Il Napoli vince ma il finale è da horror
Il finale di gara è da horror. Una partita tranquilla, non giocata bene ad onor del vero, ma che il Napoli si stava portando a casa con un sereno 3 a 1. Troppi errori individuali nell’ultimo quarto d’ora. Prima Beukema commette uno sbaglio troppo leggero dimenticandosi del pallone, poi Di Lorenzo regala palla agli avversari che accorciano le distanze, costringendo così ad un finale al cardiopalma tutti i sostenitori partenopei.

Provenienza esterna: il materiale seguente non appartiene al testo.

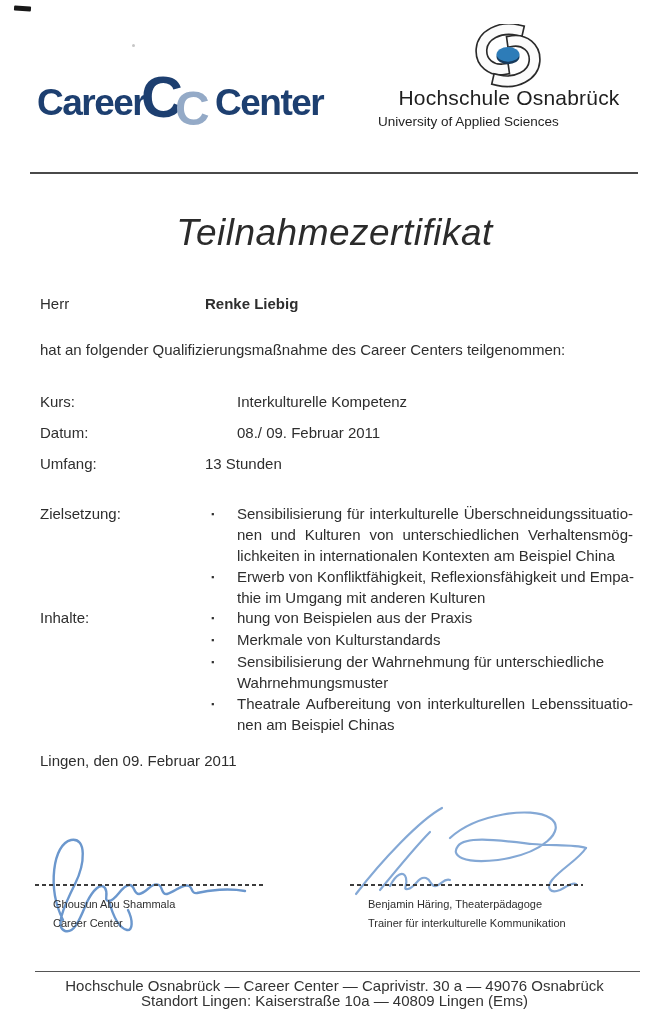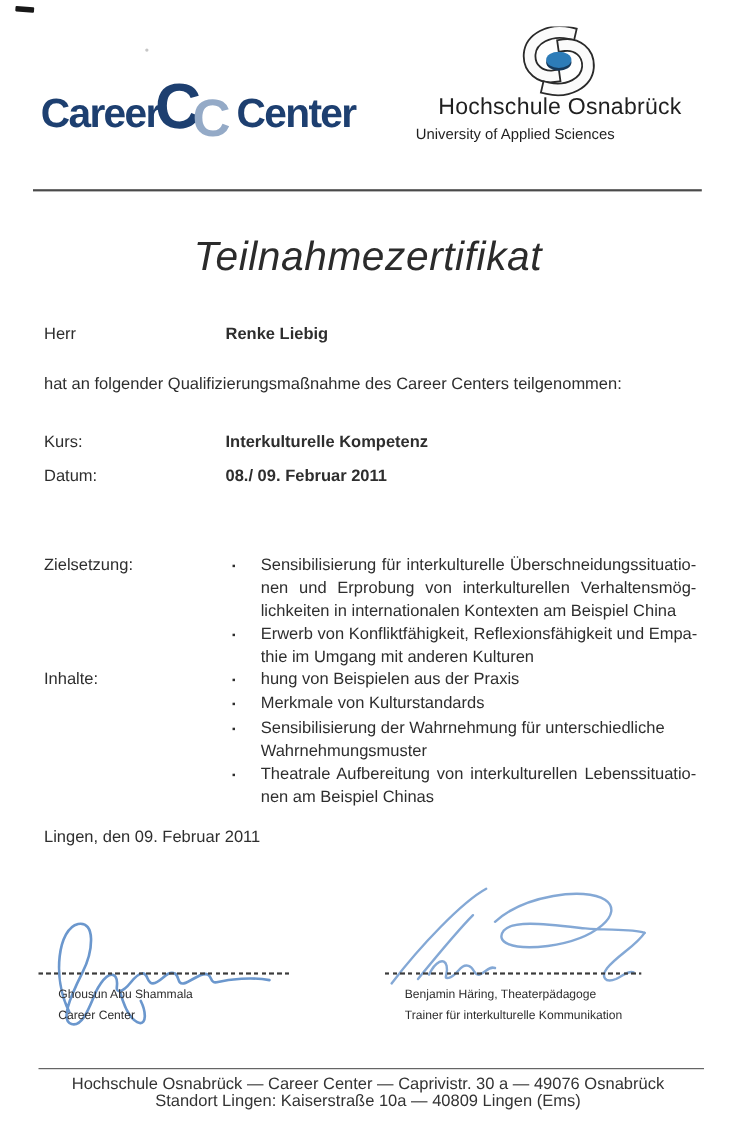--- a/index.html
+++ b/index.html
@@ -32,7 +32,7 @@
   .details{left:40px;top:392px;width:592px;}
   .detail-row{margin-bottom:11px;line-height:20px;font-size:15px;}
   .detail-label{display:inline-block;width:165px;}
-  .detail-value.b{font-weight:bold;}
+  .detail-value.b{font-weight:normal;margin-left:32px;}
 
   .section{left:40px;width:600px;font-size:15px;}
   .sec-0{top:503px;}

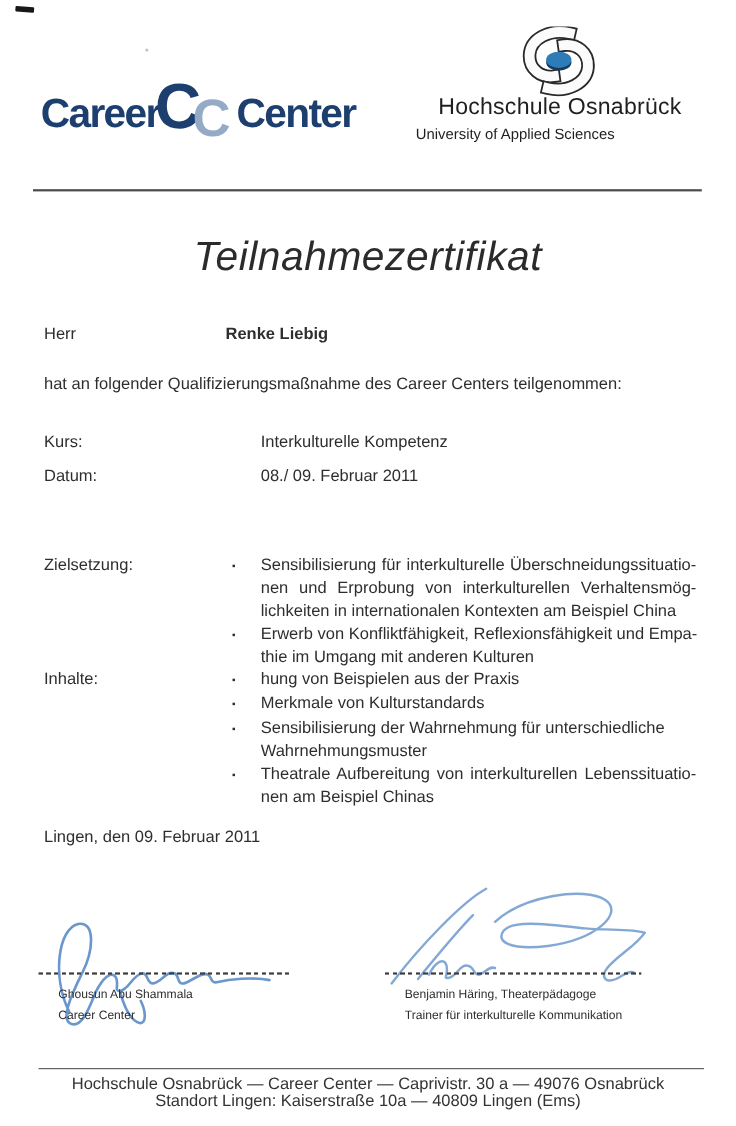--- a/index.html
+++ b/index.html
@@ -109,6 +109,7 @@
   <div class="abs details">
       <div class="detail-row"><span class="detail-label">Kurs:</span><span class="detail-value b">Interkulturelle Kompetenz</span></div>
       <div class="detail-row"><span class="detail-label">Datum:</span><span class="detail-value b">08./ 09. Februar 2011</span></div>
+      <div class="detail-row"><span class="detail-label">Umfang:</span><span class="detail-value">13 Stunden</span></div>
     </div>
 
   <div class="abs section sec-0">

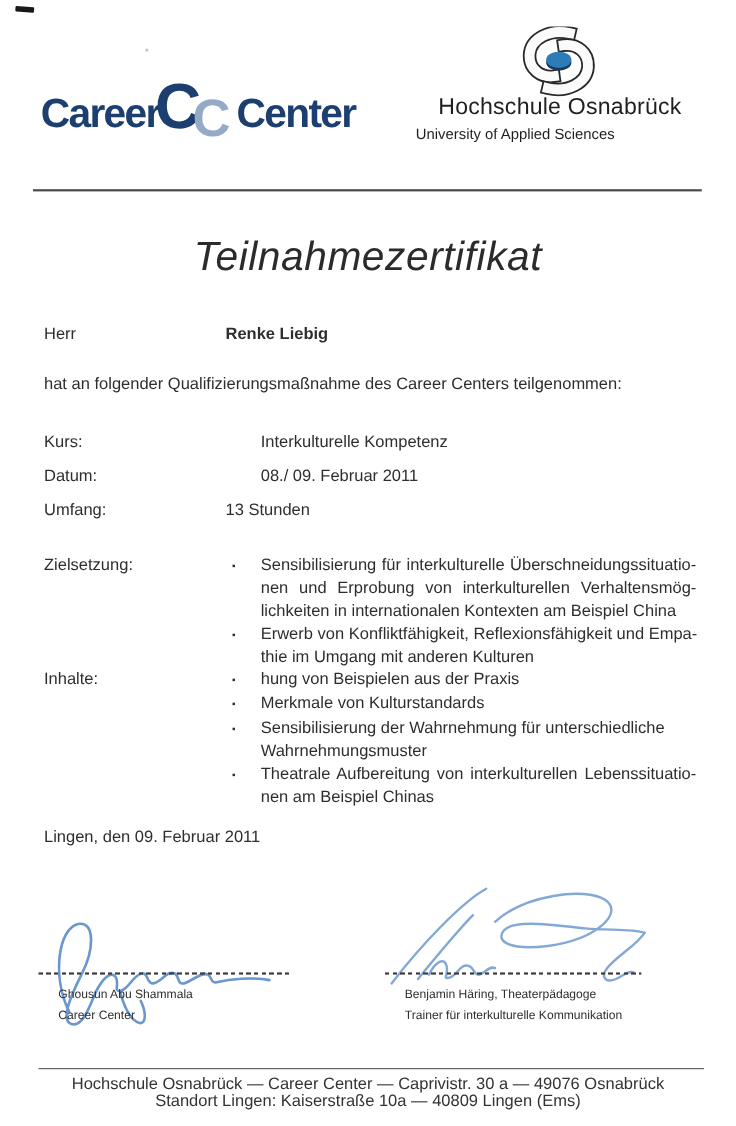--- a/index.html
+++ b/index.html
@@ -119,7 +119,7 @@
           <div class="bullet-marker">▪</div>
           <div class="bullet-lines">
             <div class="bline j">Sensibilisierung für interkulturelle Überschneidungssituatio-</div>
-            <div class="bline j">nen und Erprobung von interkulturellen Verhaltensmög-</div>
+            <div class="bline j">nen und Kulturen von unterschiedlichen Verhaltensmög-</div>
             <div class="bline">lichkeiten in internationalen Kontexten am Beispiel China</div>
           </div>
         </div>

Sarà compito dell’allenatore Antonio Conte capire se gli errori siano stati commessi per eccesso di consapevolezza di una squadra forte e di un risultato già potenzialmente in cassaforte o per la troppa sufficienza che ha portato a errori che potevano costare molto più caro.
Per ora inutile tirare in ballo il triplo, anzi quadruplo con la Supercoppa, impegno che aspetta il Napoli quest’anno spostando l’attenzione sulle fatiche di Coppa, che lo scorso anno non c’erano e che, almeno per ora, non incidono sulla condizione fisica e atletica dei calciatori.
Spinazzola rinato, Gilmour prima rete
Meret 6.5: fino al quarantacinquesimo resta a guardare perché non corre grossi rischi. In finale di primo tempo si immola salvando il vantaggio partenopeo. Nella ripresa non può nulla sulle due reti pisane. Trova un’altra grande parata a fine partita anche se c’era fuorigioco.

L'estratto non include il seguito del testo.